Manila Bulletin, February 13, 2010, 2:11pm
ABIDJAN (Reuters) – Nestlé has cultivated 140,000 disease-resistant cocoa trees to distribute to farmers in Ivory Coast and should boost that number to 1 million per year by 2012, a company executive said.
Nestlé last year launched a plan to hand out the high-yield saplings to farmers with a view to possibly doubling their productivity and improving the often poor quality of Ivory Coast's cocoa.
''This year, we are aiming to produce 500,000, and from next year onwards, 1 million every year,'' Klaus Zimmermann, Nestlé's global head of research and development, said.
He spoke to Reuters during a visit of World Bank President Robert Zoellick to a Nestlé installation in Ivory Coast.
Zoellick used the occasion to highlight badly needed reforms to the sector, which he said had to be more transparent and tax farmers less.
Ivory Coast, the world's top cocoa grower, which supplies 40 percent of world demand, has suffered in recent years from lower yields because of aging trees and black pod disease.
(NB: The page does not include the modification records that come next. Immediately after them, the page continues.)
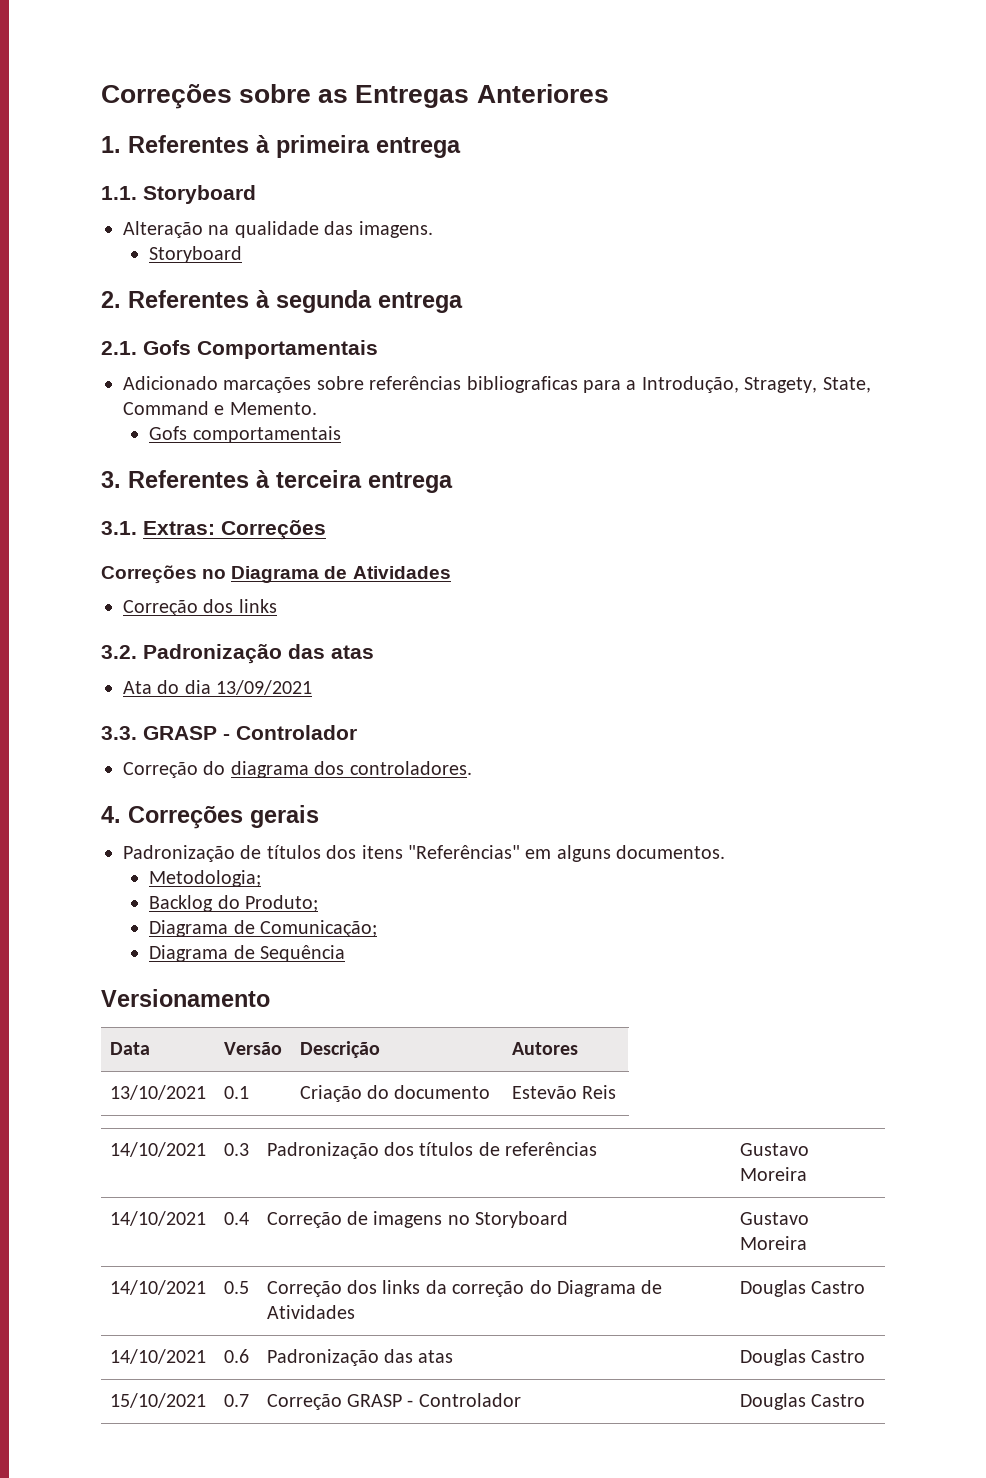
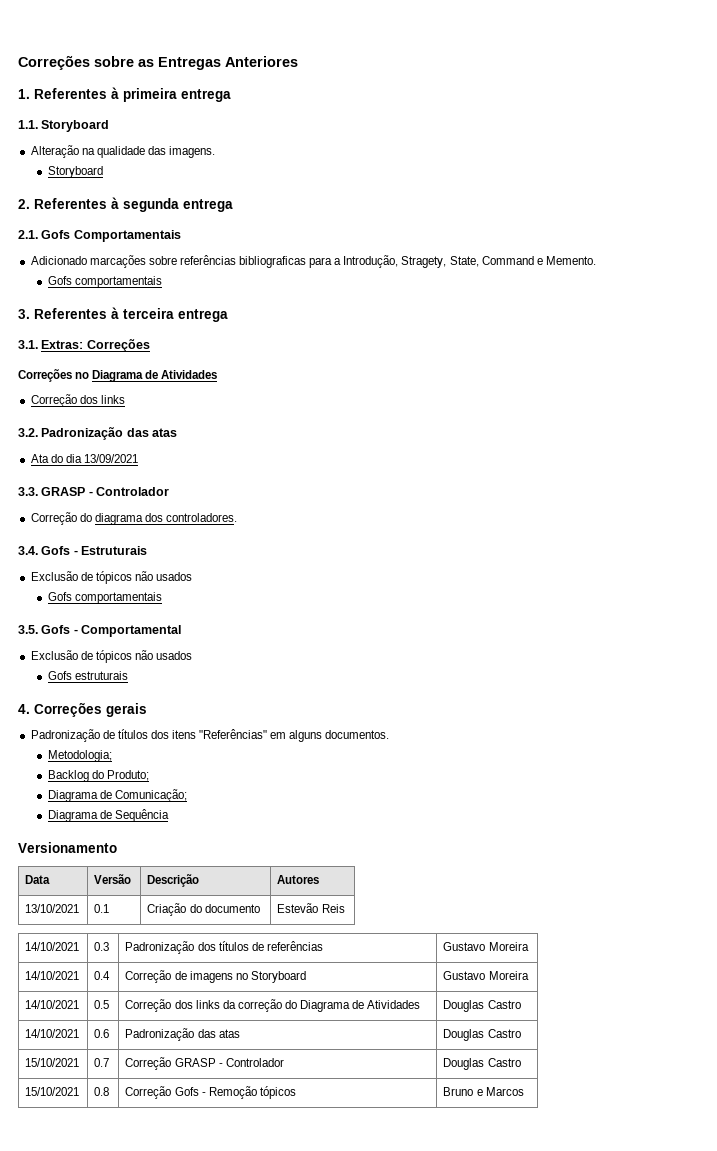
(472, 768) none -> [18,546,148,555] [30,571,193,584] [47,592,162,604] [18,625,182,637] [30,650,193,663] [47,671,128,680] // 3.4. Gofs - Estruturais // Exclusão de tópicos não usados // Gofs comportamentais // 3.5. Gofs - Comportamental // Exclusão de tópicos não usados // Gofs estruturais
(866, 1400) none -> [25,1087,80,1096] [94,1087,110,1096] [125,1086,296,1099] [443,1087,524,1096] // 15/10/2021 | 0.8 | Correção Gofs - Remoção tópicos | Bruno e Marcos

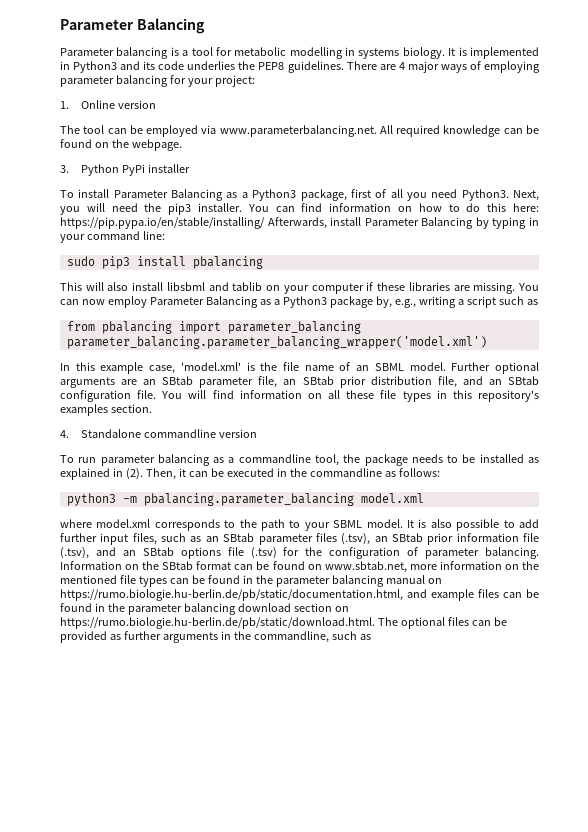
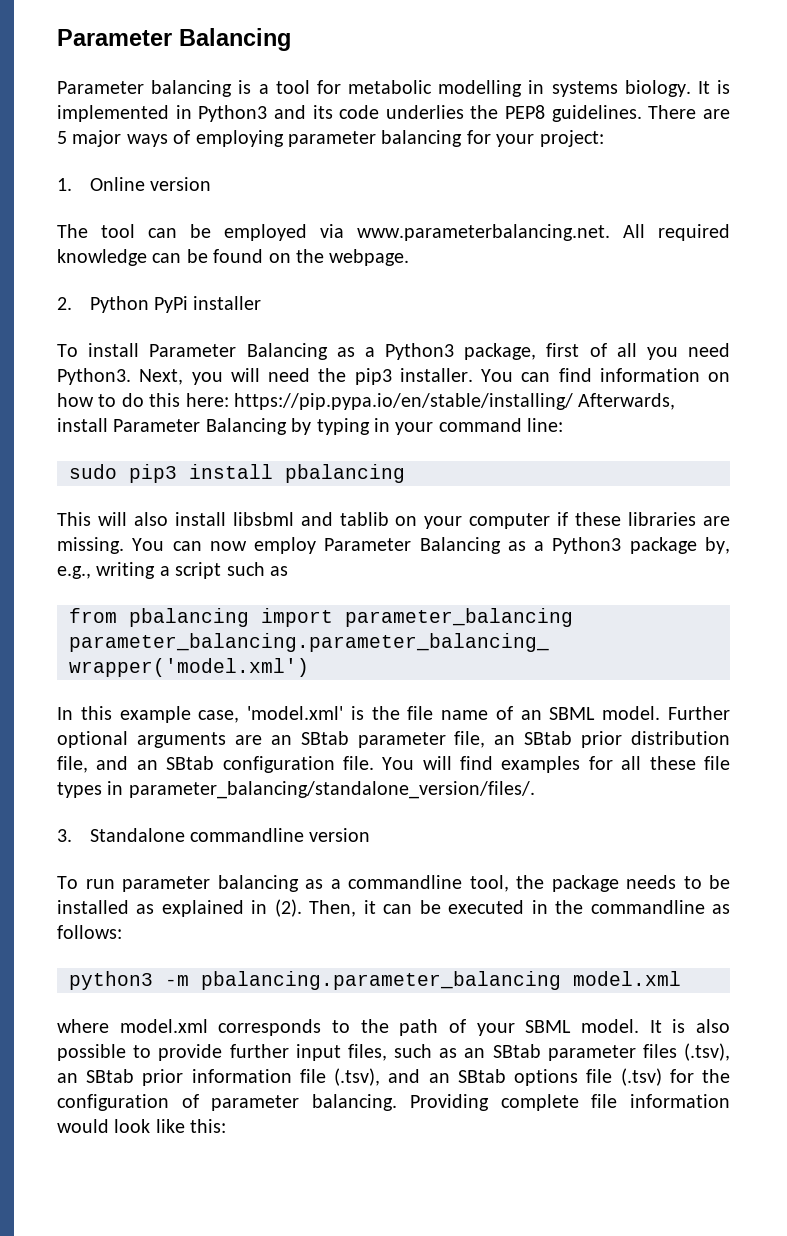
[398,62,405,70] 4 -> [57,131,67,144] 5
[60,165,69,173] 3. -> [57,297,72,310] 2.
[239,390,322,399] information on -> [501,756,613,773] examples for
[452,390,539,402] [60,404,152,416] [60,430,69,438] this repository's examples section. // 4. -> [128,781,535,799] [57,829,72,842] parameter_balancing/standalone_version/files/. // 3.
[289,520,301,528] to -> [449,1019,467,1033] of
[518,519,539,528] add -> [158,1044,223,1061] provide
[60,561,539,573] [60,575,442,587] [60,589,539,601] [60,603,349,615] [60,617,507,629] [60,631,371,643] Information on the SBtab format can be found on www.sbtab.net, more information on the mentioned file types can be found in the parameter balancing manual on https://rumo.biologie.hu-berlin.de/pb/static/documentation.html, and example files can be found in the parameter balancing download section on https://rumo.biologie.hu-berlin.de/pb/static/download.html. The optional files can be provided as further arguments in the commandline, such as -> [409,1094,730,1111] [57,1119,227,1133] Providing complete file information would look like this:

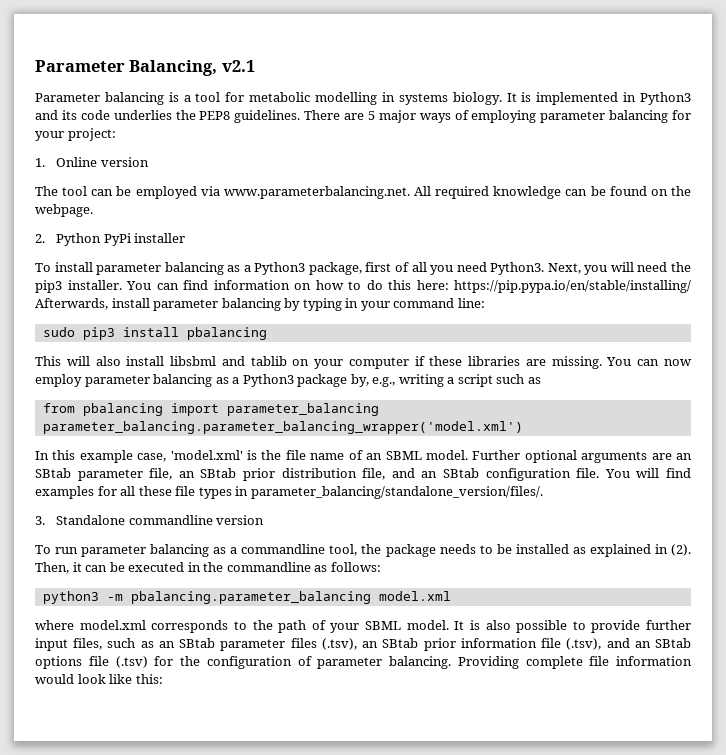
[57,28,291,51] Parameter Balancing -> [35,60,255,76] Parameter Balancing, v2.1
[149,343,328,360] Parameter Balancing -> [96,262,224,275] parameter balancing
[113,418,287,435] Parameter Balancing -> [153,298,281,311] parameter balancing
[324,537,501,554] Parameter Balancing -> [84,374,213,387] parameter balancing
Cocoa sector reforms have been held back by a political crisis that has persisted ever since a 2002-3 war split the country in two, leaving the north in the hands of rebels.
Echoing similar efforts in Indonesia and Ecuador, Nestlé, the world's biggest food group, is carrying out research on cuttings from Ivorian plantations to help propagate the stronger varieties.
Zimmermann said Nestlé's high-yield plants would be a hit with farmers.
''When the farmer realises he can get three-fold his income on the same land, he will be convinced,'' he said.
Benefits of the plants include higher quality cocoa, in a country better know for its bulk than its top grades, resistance to disease and drought, and 50 percent to 200 percent more productivity.
Zimmermann cautioned, however, against thinking this would quickly solve Ivory Coast's aggregate supply problems.
''In Ivory coast there are 3 billion trees. If we plant over the next 10 years 12 million, the impact on the quantity of the product will not be that big,'' he said.
Ivorian cocoa plantations yield, on average, between 400 and 500 kilograms of cocoa per hectare, compared with averages closer to 2 tonnes per hectare in countries like Indonesia.
Exporters on Monday estimated about 751,000 tonnes of beans had reached Ivory Coast's two ports by Jan. 24, up from 681,049 tonnes in the same period last year.
Fears that a vicious combination of aging trees, disease and dry weather will bode poorly for cocoa crop yields this season have kept cocoa futures trading at 30-year highs in London and New York in the past few weeks.